FICÇÕES ERÓGENAS
Sobre formas
de funcionamento dentro de um seminário.
O
conhecimento é resultado do trabalho da pulsão de saber sobre o objeto sexual.
O poder estruturante do conhecimento inicia na passagem da necessidade para o
desejo, instituindo as representações primordiais, segue na criação das teorias
sexuais infantis e tem seu apogeu no complexo de Édipo. O olhar interpreta
papel fundamental neste processo. Durante o desenvolvimento a escopofilia acaba
se defrontando contra forças assustadoras. A visão terrorífica da castração, ao
estilo da cabeça da Medusa, paralisa o sujeito e mobiliza seus mecanismos de
defesa. O esforço em direção ao conhecimento, a curiosidade infantil leva o
sujeito a este confronto. O resultado é o recuo narcisista para preservação dos
atributos valorizados. Este recuo pode ter duas vias. Uma sublimatória
favorecendo o deslocamento dos objetos e a criação de substitutos. Outra via
seria na inibição onde se preservaria um posição ego‑ideal. Seria um tipo de
paralisia impedindo o abandono dos objetos e fixaria o processo de
conhecimento.
Utilizando
o modelo de zonas erógenas sobre o funcionamento dos seminários corro o risco
de transformar fenômenos individuais e singulares numa generalização. Tendo em
mente que se trata de mais uma ficção do que uma teoria, posso me arriscar
frente a este movimento e buscar o que há de útil neste modelo para pensar. Sei
também que nenhum modelo responde todas as perguntas e que não há uma
exclusividade na forma de funcionamento de grupo nem se fecham outras
possibilidades de análise.
Em
determinado momento uma turma funciona com uma ficção oral. A característica
básica desta é a relação boca/seio. A voracidade permeia as relações de saber.
O conhecimento é sugado, deglutido, incorporado. O meio de transmissão é a
pergunta de um lado e a resposta do outro, sempre o mesmo, o coordenador. O
choro do grupo suplica respostas. A boca espera o seio, o leite jorra.
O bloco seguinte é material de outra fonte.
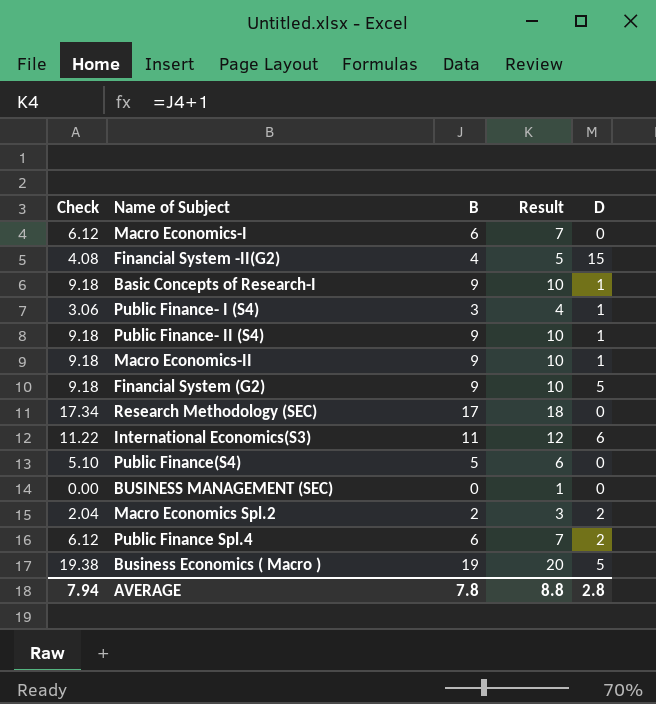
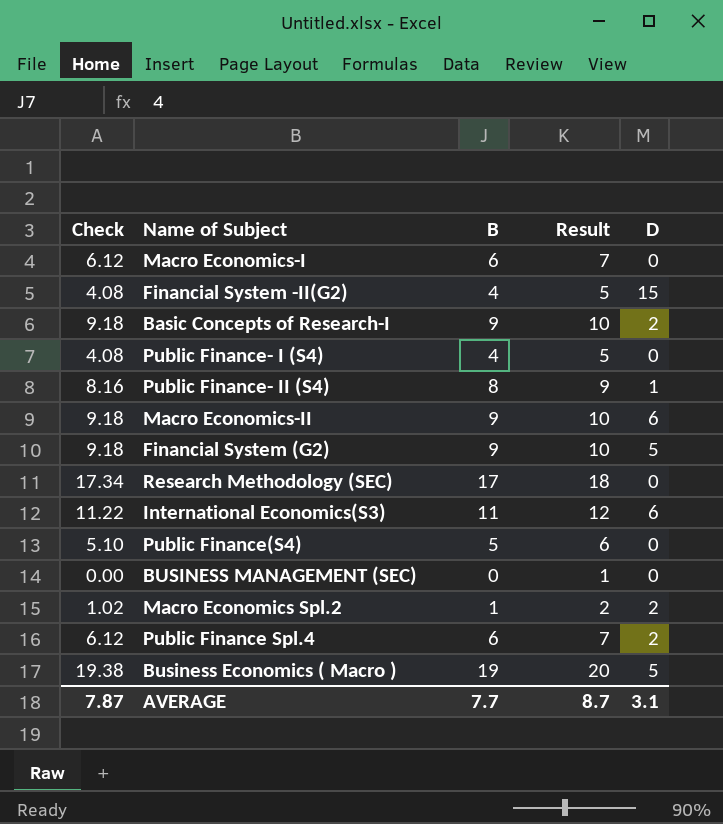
Basic Concepts of Research-I | D: 1 -> 2
Public Finance- I (S4) | Check: 3.06 -> 4.08
Public Finance- I (S4) | B: 3 -> 4
Public Finance- I (S4) | Result: 4 -> 5
Public Finance- I (S4) | D: 1 -> 0
Public Finance- II (S4) | Check: 9.18 -> 8.16
Public Finance- II (S4) | B: 9 -> 8
Public Finance- II (S4) | Result: 10 -> 9
Macro Economics-II | D: 1 -> 6
Macro Economics Spl.2 | Check: 2.04 -> 1.02
Macro Economics Spl.2 | B: 2 -> 1
Macro Economics Spl.2 | Result: 3 -> 2
AVERAGE | Check: 7.94 -> 7.87
AVERAGE | B: 7.8 -> 7.7
AVERAGE | Result: 8.8 -> 8.7
AVERAGE | D: 2.8 -> 3.1

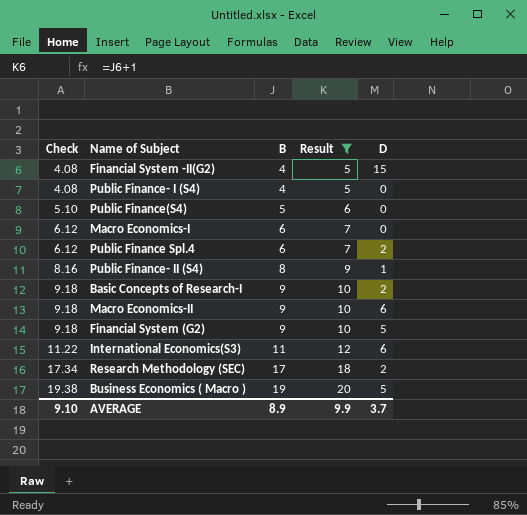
filter: none -> Result >= 5
row order: none -> Check ascending
Research Methodology (SEC) | D: 0 -> 2
AVERAGE | Check: 7.87 -> 9.10
AVERAGE | B: 7.7 -> 8.9
AVERAGE | Result: 8.7 -> 9.9
AVERAGE | D: 3.1 -> 3.7

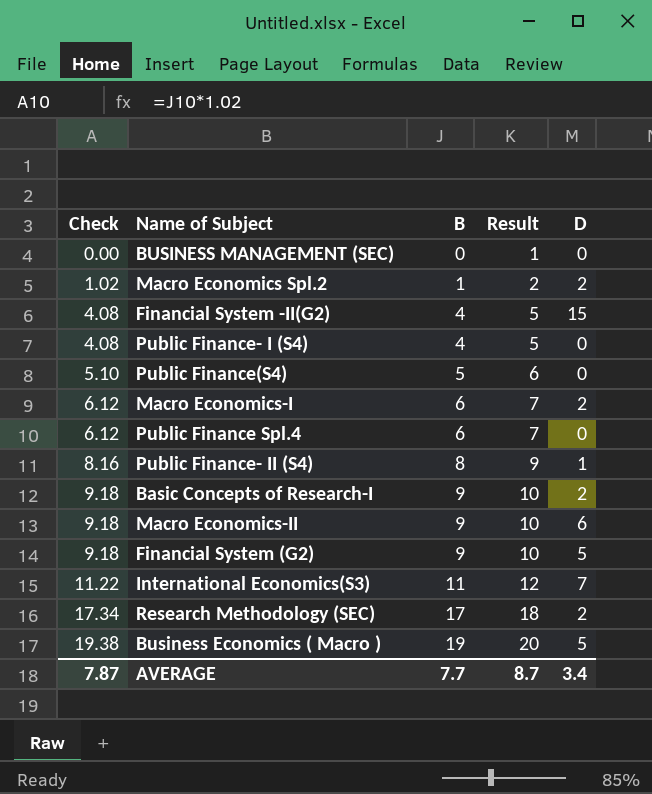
filter: Result >= 5 -> none
Macro Economics-I | D: 0 -> 2
Public Finance Spl.4 | D: 2 -> 0
International Economics(S3) | D: 6 -> 7
AVERAGE | Check: 9.10 -> 7.87
AVERAGE | B: 8.9 -> 7.7
AVERAGE | Result: 9.9 -> 8.7
AVERAGE | D: 3.7 -> 3.4

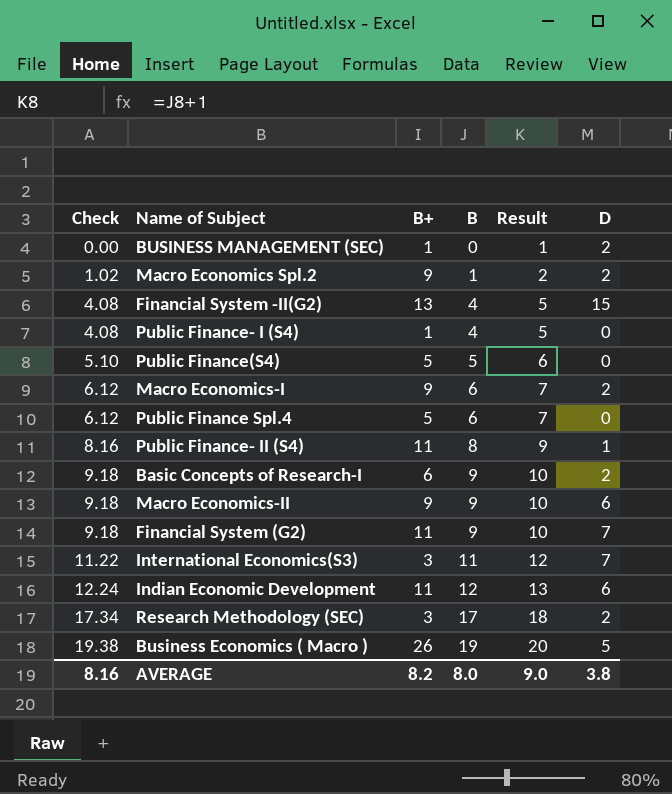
column B+ | position: none -> 3
BUSINESS MANAGEMENT (SEC) | D: 0 -> 2
Financial System (G2) | D: 5 -> 7
row Indian Economic Development: none -> 12.24 | 11 | 12 | 13 | 6
AVERAGE | Check: 7.87 -> 8.16
AVERAGE | B: 7.7 -> 8.0
AVERAGE | Result: 8.7 -> 9.0
AVERAGE | D: 3.4 -> 3.8

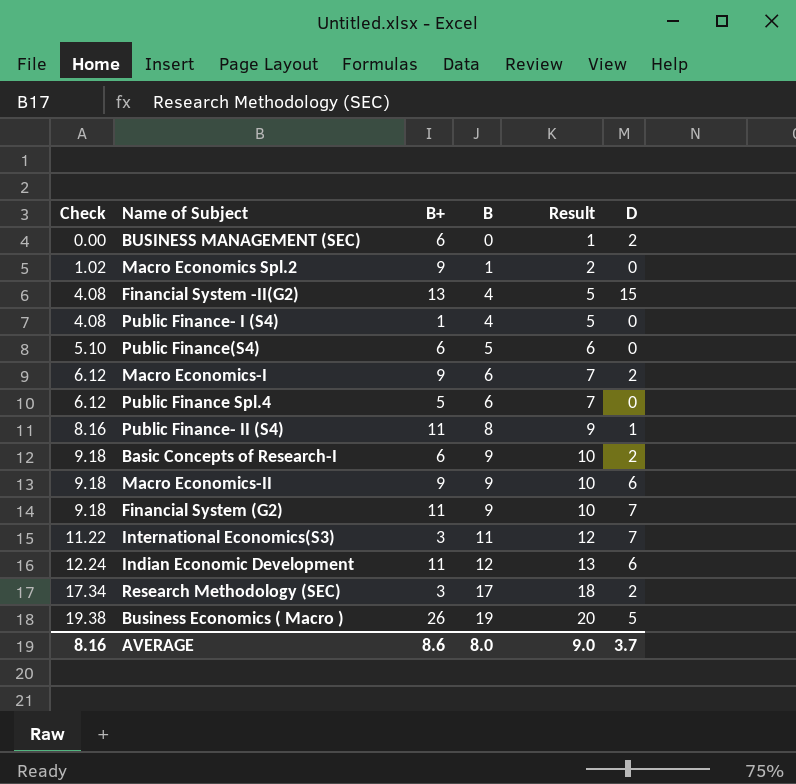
BUSINESS MANAGEMENT (SEC) | B+: 1 -> 6
Macro Economics Spl.2 | D: 2 -> 0
Public Finance(S4) | B+: 5 -> 6
AVERAGE | B+: 8.2 -> 8.6
AVERAGE | D: 3.8 -> 3.7

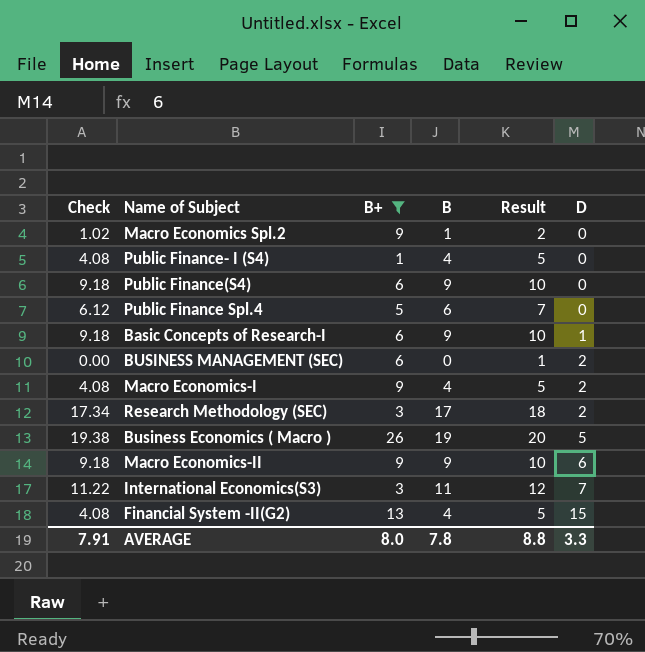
filter: none -> B+ != 11
row order: Check ascending -> D ascending
Public Finance(S4) | Check: 5.10 -> 9.18
Public Finance(S4) | B: 5 -> 9
Public Finance(S4) | Result: 6 -> 10
Basic Concepts of Research-I | D: 2 -> 1
Macro Economics-I | Check: 6.12 -> 4.08
Macro Economics-I | B: 6 -> 4
Macro Economics-I | Result: 7 -> 5
AVERAGE | Check: 8.16 -> 7.91
AVERAGE | B+: 8.6 -> 8.0
AVERAGE | B: 8.0 -> 7.8
AVERAGE | Result: 9.0 -> 8.8
AVERAGE | D: 3.7 -> 3.3

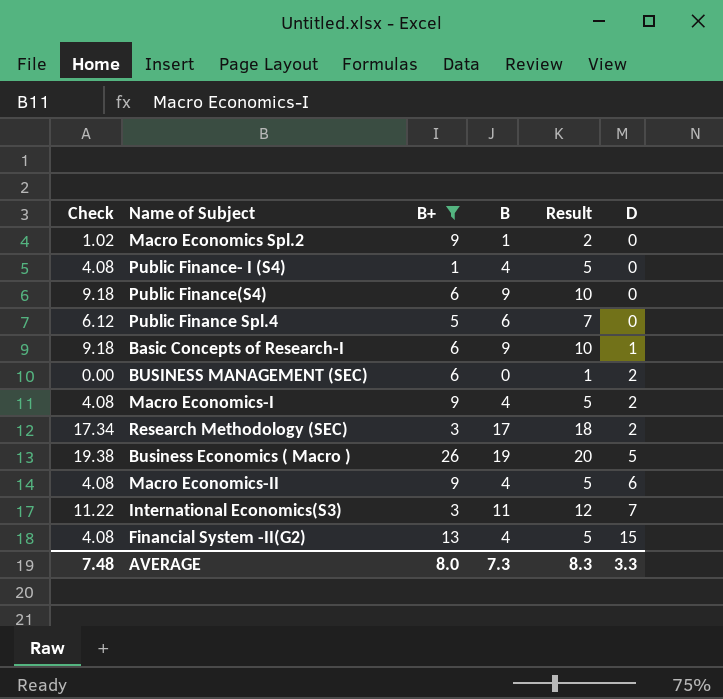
Macro Economics-II | Check: 9.18 -> 4.08
Macro Economics-II | B: 9 -> 4
Macro Economics-II | Result: 10 -> 5
AVERAGE | Check: 7.91 -> 7.48
AVERAGE | B: 7.8 -> 7.3
AVERAGE | Result: 8.8 -> 8.3

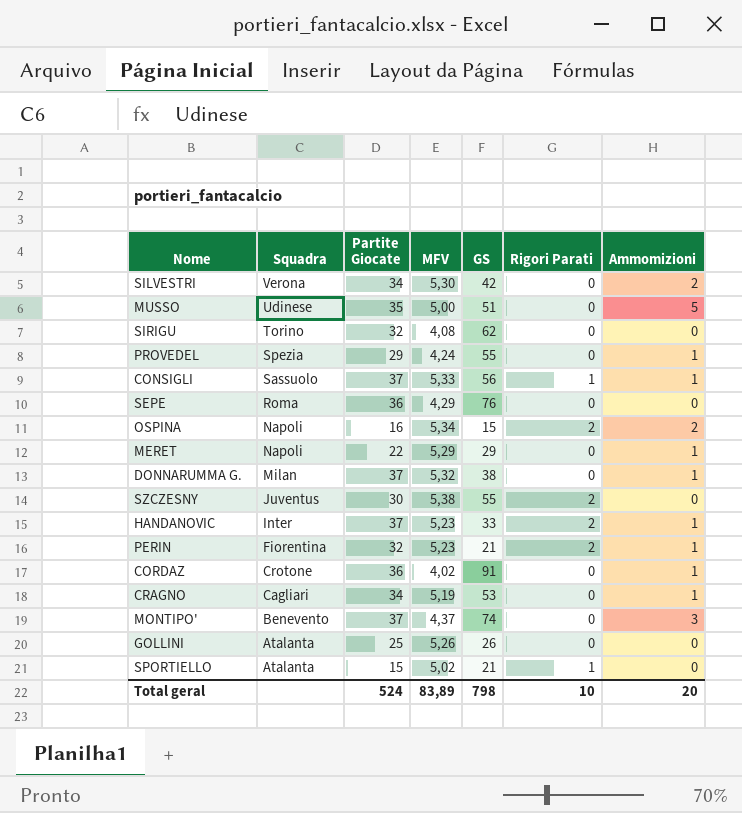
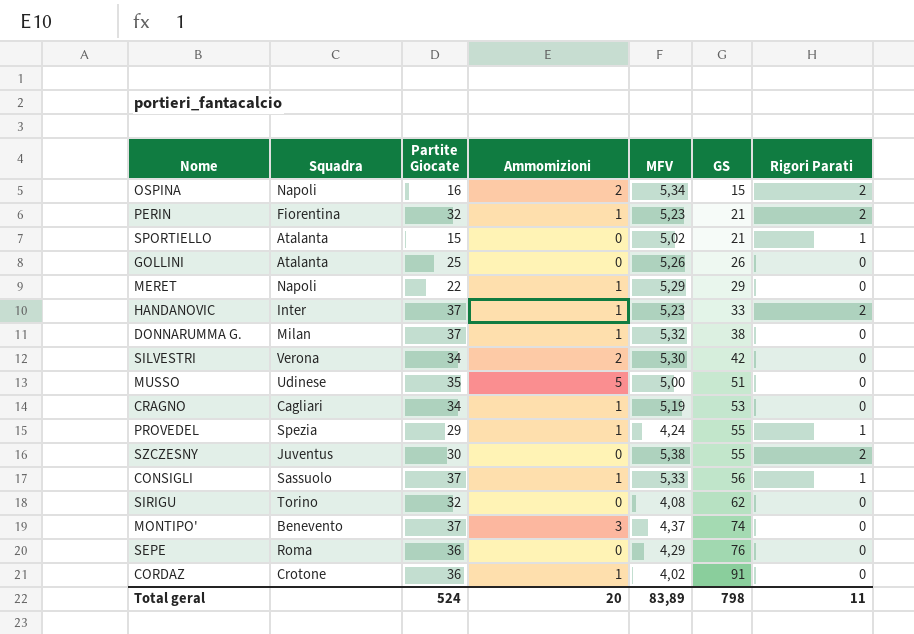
row order: Squadra descending -> GS ascending
column Ammomizioni | position: 7 -> 4
PROVEDEL | Rigori Parati: 0 -> 1
Total geral | Rigori Parati: 10 -> 11

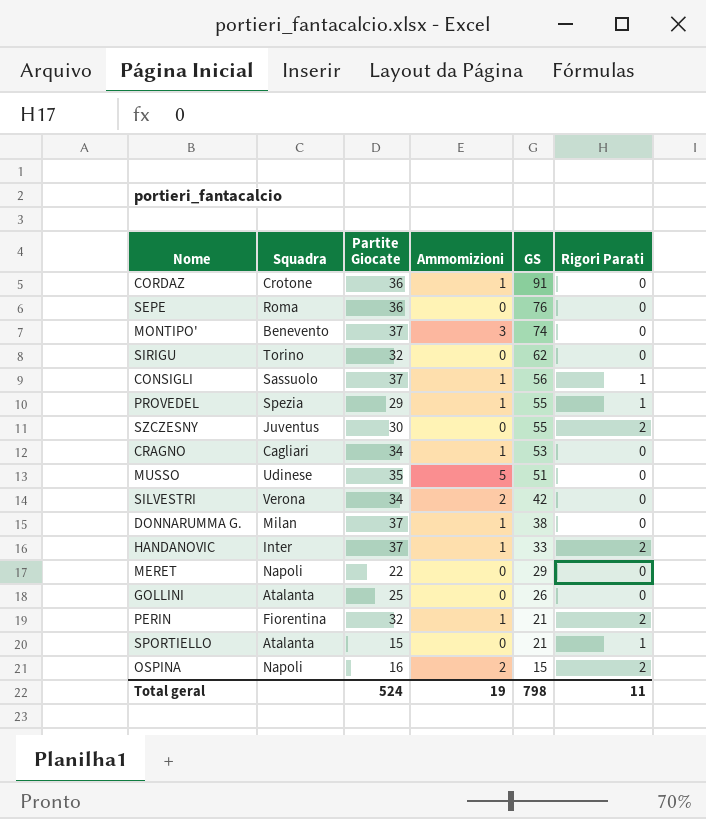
row order: GS ascending -> GS descending
column MFV | position: 5 -> none
MERET | Ammomizioni: 1 -> 0
Total geral | Ammomizioni: 20 -> 19

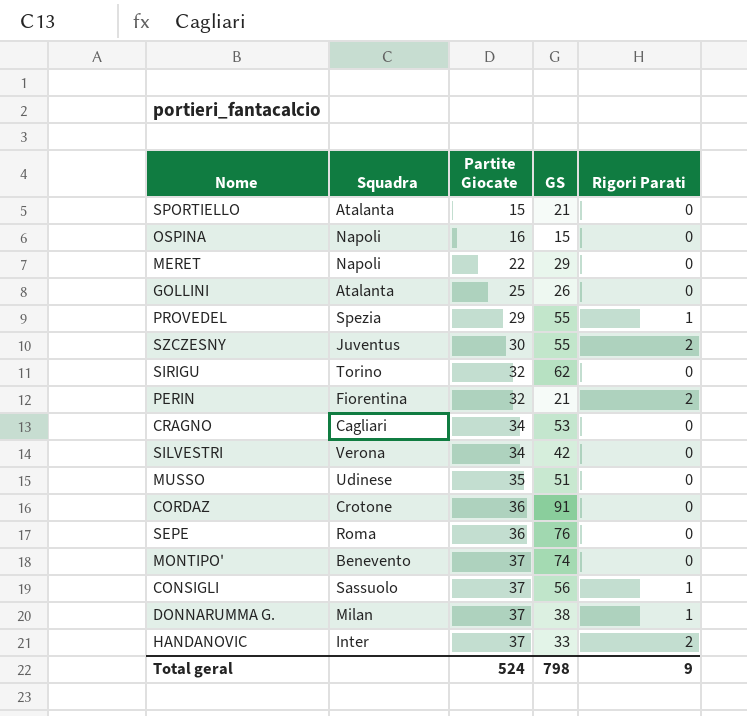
row order: GS descending -> Partite Giocate ascending
column Ammomizioni | position: 4 -> none
SPORTIELLO | Rigori Parati: 1 -> 0
OSPINA | Rigori Parati: 2 -> 0
DONNARUMMA G. | Rigori Parati: 0 -> 1
Total geral | Rigori Parati: 11 -> 9

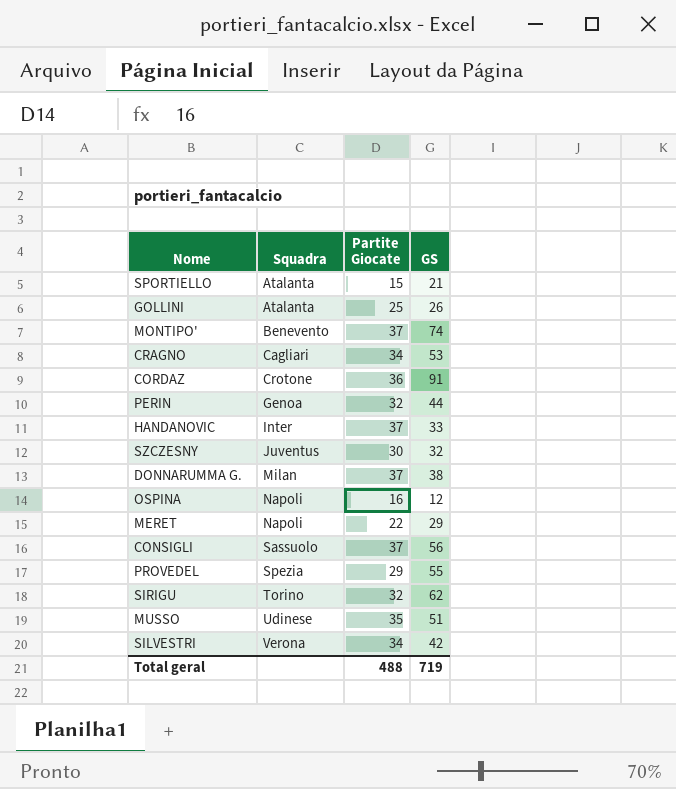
row order: Partite Giocate ascending -> Squadra ascending
column Rigori Parati | position: 5 -> none
row SEPE: Roma | 36 | 76 | 0 -> none
PERIN | Squadra: Fiorentina -> Genoa
PERIN | GS: 21 -> 44
SZCZESNY | GS: 55 -> 32
OSPINA | GS: 15 -> 12
Total geral | Partite Giocate: 524 -> 488
Total geral | GS: 798 -> 719

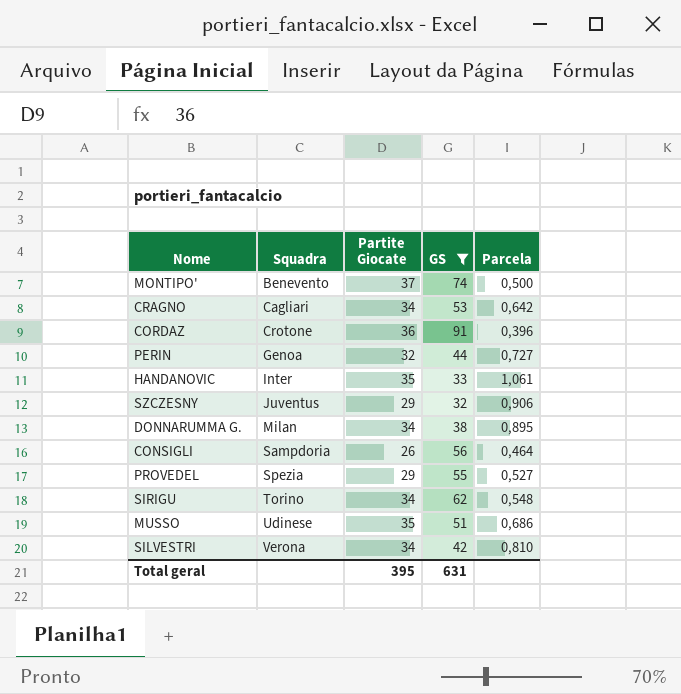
filter: none -> GS >= 32
column Parcela | formula: none -> [Partite Giocate] / [GS]
HANDANOVIC | Partite Giocate: 37 -> 35
SZCZESNY | Partite Giocate: 30 -> 29
DONNARUMMA G. | Partite Giocate: 37 -> 34
CONSIGLI | Squadra: Sassuolo -> Sampdoria
CONSIGLI | Partite Giocate: 37 -> 26
SIRIGU | Partite Giocate: 32 -> 34
Total geral | Partite Giocate: 488 -> 395
Total geral | GS: 719 -> 631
Satisfeito o bebê‑turma arrota o saber e dorme o sono tranquilo. O bebê‑turma
se coloca numa posição de dependência absoluta e o coordenador, como o portador
do Bem Supremo, da fonte inesgotável de conhecimento. Todo poderoso, senhor da
satisfação e da frustração.
Noutra
questão a turma se torna obstinada, se prende numa ordem fixa e segue com
parcimônia os textos. As cores do erotismo anal se fazem presentes tingidos as
relações. O saber é arduamente disputado, arrancado ou retido. Ao surgir, o
conhecimento é decorado, guardado como um tesouro, equivalente fálico obturando
a falta. O coordenador é herói, cavaleiro vingador obstinado, justiçando os que
pensam diferente. A obsessividade faz o grupo retornar as mesmas questões num
moto continuo. O saber transita numa área sempre conhecida. Ambivalência marca
o lugar do coordenador alternando entre o amado e o odiado.
O bebê‑turma
não fica parado ali e busca outro modelo, o fálico. O saber já é
imaginariamente propriedade da turma.
Não escuta. O bebê‑turma se orgulha de ser portador do atributo fálico do
saber. O modelo ego‑ideal atravessa o narcisismo da turma que barra o acesso ao
conhecimento. O coordenador aparece desvalido, empobrecido, seu conhecimento
não tem efeito. Sobre ele recaem todos os equívocos.
Por fim
o bebê‑turma atravessa a prova da angústia com êxito e atinge a modalidade
genital ou castrada. O conhecimento é reconhecido como faltante, a turma percebe
a limitação, se submete a castração de ter que estudar e cria a partir do que
não tem, a partir do que não possui. O modelo ideal de ego se faz presente. O
bebê‑turma atravessa a diferença. Suporta as frustrações de não saber tudo.
Suporta que seus pais teóricos não esgotam o conhecimento. Seus objetos
idealizados pelas transferências se transformas em pessoas. A dúvida no lugar
da certeza. O coordenador entra nesta série e se submete a castração também
ele, pois não é portador do saber total, não é o senhor do conhecimento. O
modelo pergunta e resposta é substituído pelo questionamento.
Mestre
não é que sempre ensina, mas quem de repente, aprende ‑ nos escreve Guimarães
Rosa.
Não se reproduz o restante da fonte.